Giovanni Maria Butteri (Florence, about 1540 - Florence, October 4, 1606)
Portrait of Francesco I de 'Medici
Inscriptions: brushed in sixteenth-century handwriting "FRANCESCO I"
Portrait of Bianca Cappello
Inscriptions: by brush, in sixteenth-century handwriting "BIANCA / CAPPELLO"


ORIGIN: Hampel, Monaco, GEMÄLDE ALTE MEISTER, 30.06.2022, lot 472 (estimate 30,000-50,000 euros)
LINK: https://www.hampel-auctions.com/online-catalogue-detail.html?a=132&s=805&c=472

The works are accompanied by a critical study written by Professor Emilio Negro.

Oils on table (cm. 51 x 41 each, in antique cassette frames cm. 68 x 58)

Direct link with full details at the following link

We are pleased to present this valuable pair of paintings, in excellent condition, which depict, as stated by the respective inscriptions, the official portraits of Francesco I de 'Medici (Florence, 1541-Poggio a Caiano, 1587) and his wife Bianca Cappello. (Venice, 1548-Poggio a Caiano, 1587), both portrayed half-length and slightly sideways.
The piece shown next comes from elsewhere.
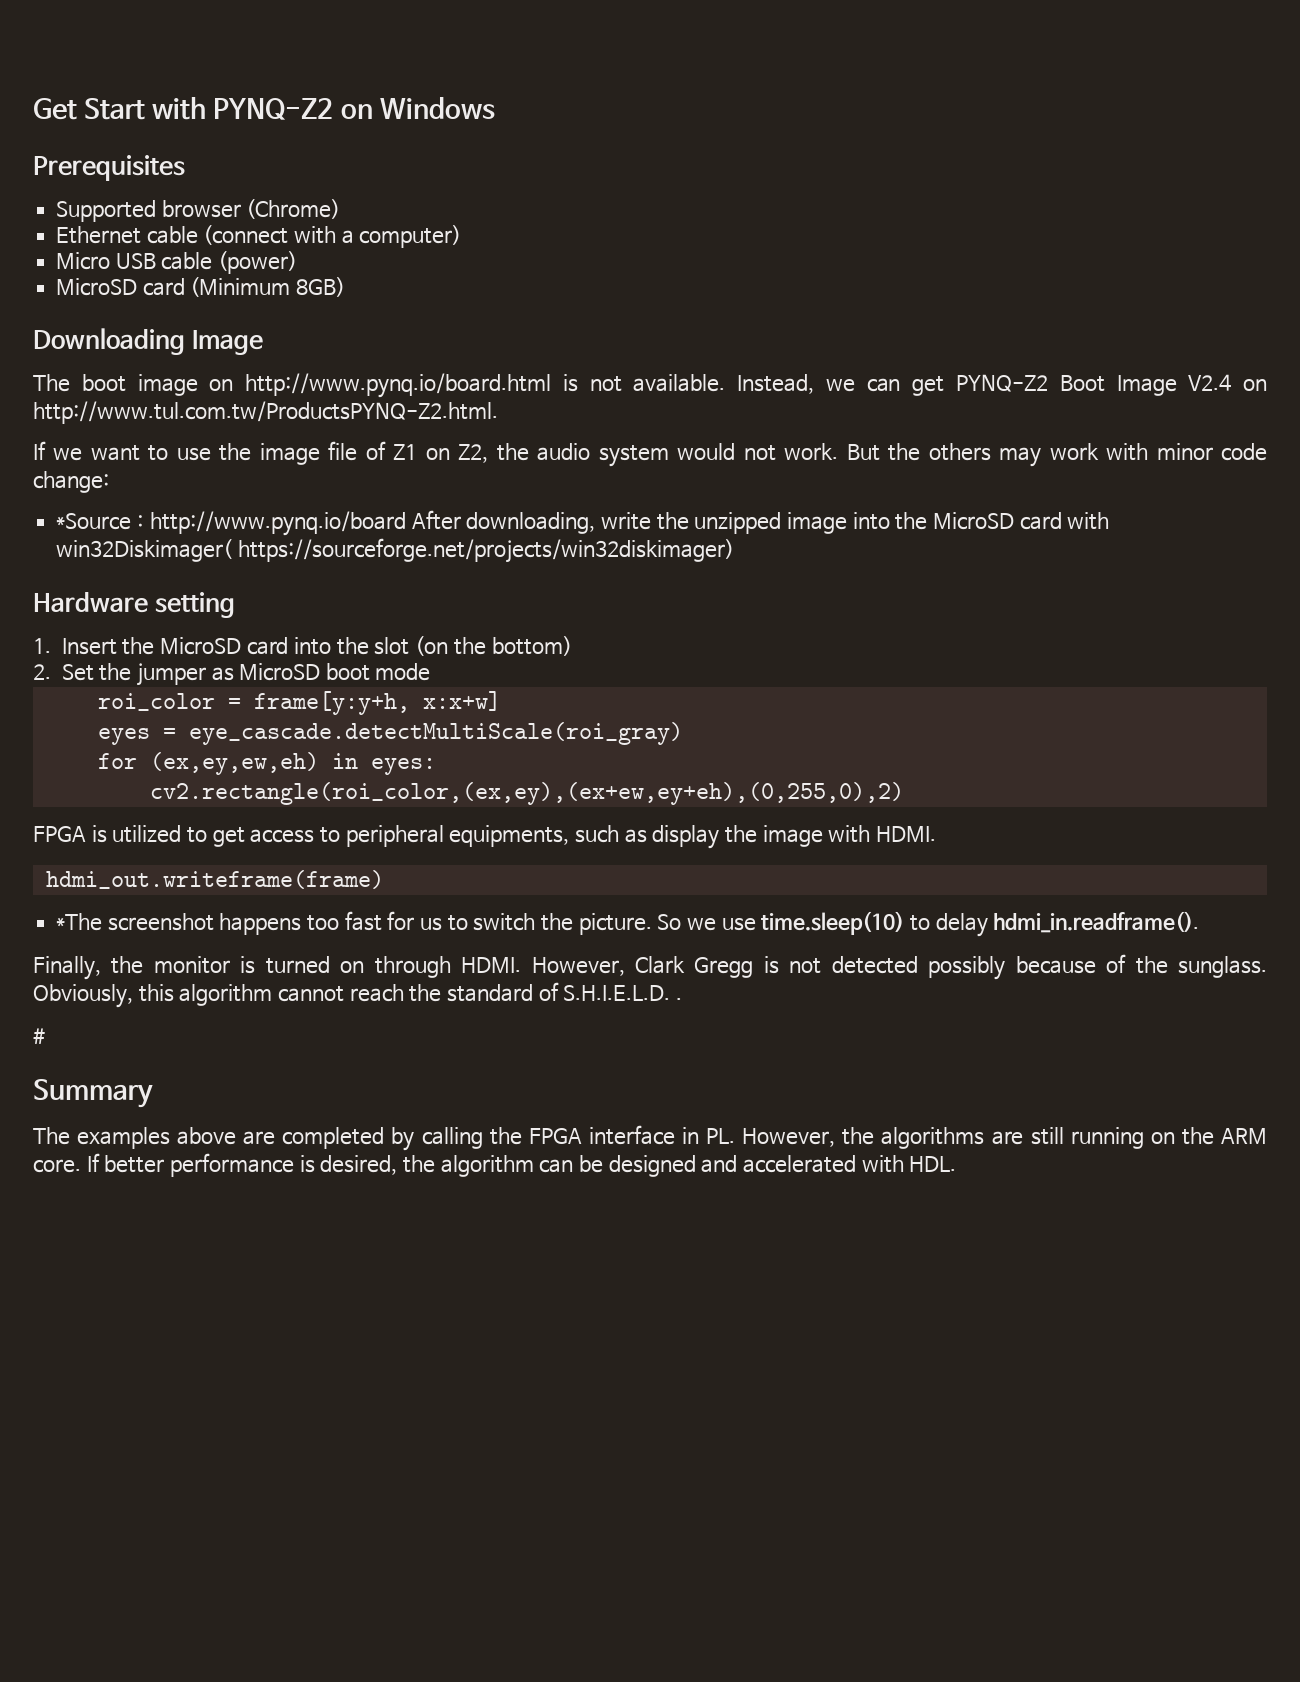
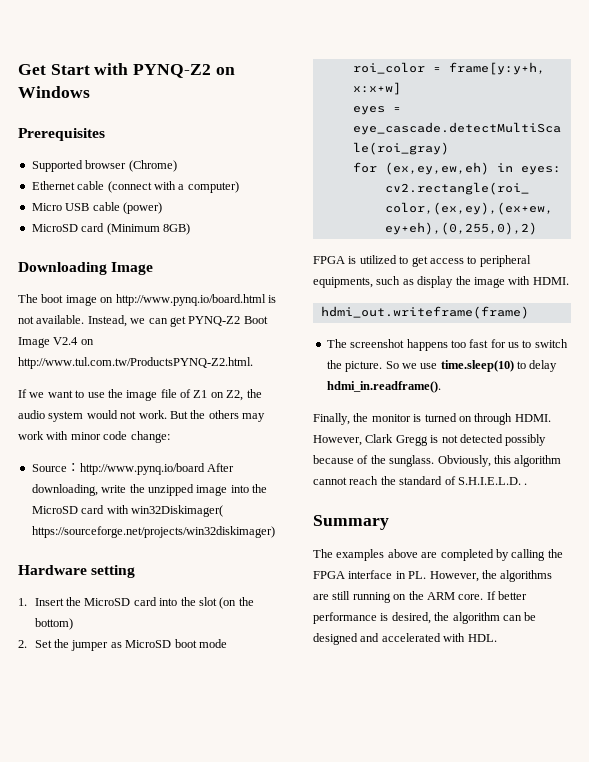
[56,513,132,530] *Source -> [31,464,67,472] Source
[56,913,103,931] *The -> [326,339,347,348] The
[33,1028,45,1044] // # -> (528, 484) none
It is a precious testimony of the great portraiture season of Tuscan Mannerism, Florentine in particular, whose particular stylistic features make it possible to assign the paternity to Giovanni Maria Butteri (Florence, c. 1540 - 1606), a talented epigone painter of Jacopo Pontormo and above all pupil of Agnolo di Cosimo, known as Bronzino.

The first portrayed of our couple was the very learned son of Cosimo I and Eleonora da Toledo, a lover of science, arts and alchemy, as evidenced by his famous "study" created in Palazzo Vecchio in Florence following a complex iconographic program by the humanist Vincenzo Borghini and under the artistic direction of Giorgio Vasari.

He is portrayed with well-groomed brown hair, mustache and beard, while he wears a late-Renaissance-style velvet jacket, with sleeves decorated in stripes and buttoned on the front, from which the white collar with golden edges emerges. of the underlying shirt; he completes the clothing with an elegant red cloak, lined with ermine, with a large white patent cross and a precious necklace to which another "patent" cross hangs.

The attractive noblewoman, Bianca Cappello, had been his charming Venetian mistress and, after the death of her consort Giovanna of Austria (1578), she became his legitimate wife.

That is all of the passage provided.